=== Material to process ===

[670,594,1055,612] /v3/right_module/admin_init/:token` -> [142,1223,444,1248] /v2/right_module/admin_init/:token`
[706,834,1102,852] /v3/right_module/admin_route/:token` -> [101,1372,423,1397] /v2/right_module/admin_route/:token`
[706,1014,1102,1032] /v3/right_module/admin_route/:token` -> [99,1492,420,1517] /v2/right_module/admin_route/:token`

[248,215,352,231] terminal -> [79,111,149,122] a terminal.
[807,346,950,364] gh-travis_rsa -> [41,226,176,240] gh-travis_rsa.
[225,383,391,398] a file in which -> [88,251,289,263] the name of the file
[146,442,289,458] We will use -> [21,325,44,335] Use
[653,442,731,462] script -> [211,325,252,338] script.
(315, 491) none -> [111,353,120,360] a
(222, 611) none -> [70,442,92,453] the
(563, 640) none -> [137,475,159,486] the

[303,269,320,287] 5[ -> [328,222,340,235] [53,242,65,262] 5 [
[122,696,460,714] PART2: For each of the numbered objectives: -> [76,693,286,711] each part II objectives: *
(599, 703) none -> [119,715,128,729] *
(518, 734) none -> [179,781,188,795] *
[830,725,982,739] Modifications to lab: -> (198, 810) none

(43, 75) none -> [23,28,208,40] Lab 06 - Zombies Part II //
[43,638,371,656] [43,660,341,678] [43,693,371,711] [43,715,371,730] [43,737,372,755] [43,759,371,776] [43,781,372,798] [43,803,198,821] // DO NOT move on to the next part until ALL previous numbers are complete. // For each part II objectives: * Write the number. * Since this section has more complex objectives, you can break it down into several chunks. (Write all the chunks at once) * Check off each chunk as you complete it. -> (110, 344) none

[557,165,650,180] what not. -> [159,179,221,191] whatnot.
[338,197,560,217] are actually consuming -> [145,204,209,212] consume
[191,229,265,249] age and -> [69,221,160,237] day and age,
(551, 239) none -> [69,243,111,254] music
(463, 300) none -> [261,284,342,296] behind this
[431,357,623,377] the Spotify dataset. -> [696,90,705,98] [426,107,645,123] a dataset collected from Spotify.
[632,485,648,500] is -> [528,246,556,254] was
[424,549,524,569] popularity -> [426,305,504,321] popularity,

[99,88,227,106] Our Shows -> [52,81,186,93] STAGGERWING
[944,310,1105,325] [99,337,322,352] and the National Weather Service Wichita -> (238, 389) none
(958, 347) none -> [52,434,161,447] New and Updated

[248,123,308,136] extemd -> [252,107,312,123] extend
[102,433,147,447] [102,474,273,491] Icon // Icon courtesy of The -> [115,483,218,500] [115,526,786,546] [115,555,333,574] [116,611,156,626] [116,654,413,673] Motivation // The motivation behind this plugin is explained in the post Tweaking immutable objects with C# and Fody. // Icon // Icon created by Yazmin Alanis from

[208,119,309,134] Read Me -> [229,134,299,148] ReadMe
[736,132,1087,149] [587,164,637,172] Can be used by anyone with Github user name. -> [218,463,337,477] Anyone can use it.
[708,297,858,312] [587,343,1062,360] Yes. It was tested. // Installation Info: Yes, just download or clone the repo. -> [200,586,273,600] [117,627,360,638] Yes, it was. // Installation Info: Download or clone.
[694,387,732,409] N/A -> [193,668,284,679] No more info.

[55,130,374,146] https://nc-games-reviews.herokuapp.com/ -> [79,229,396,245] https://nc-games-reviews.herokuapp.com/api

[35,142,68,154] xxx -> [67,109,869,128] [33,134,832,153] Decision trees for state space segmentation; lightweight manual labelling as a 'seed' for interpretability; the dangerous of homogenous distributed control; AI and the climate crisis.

===

● **Activity**
Return exactly, and only, the lines above starting at the line that contains "[830,725,982,739] Modifications to" and ending at the line that contains "(43, 75) none".

● **Completed exercise**
[830,725,982,739] Modifications to lab: -> (198, 810) none

(43, 75) none -> [23,28,208,40] Lab 06 - Zombies Part II //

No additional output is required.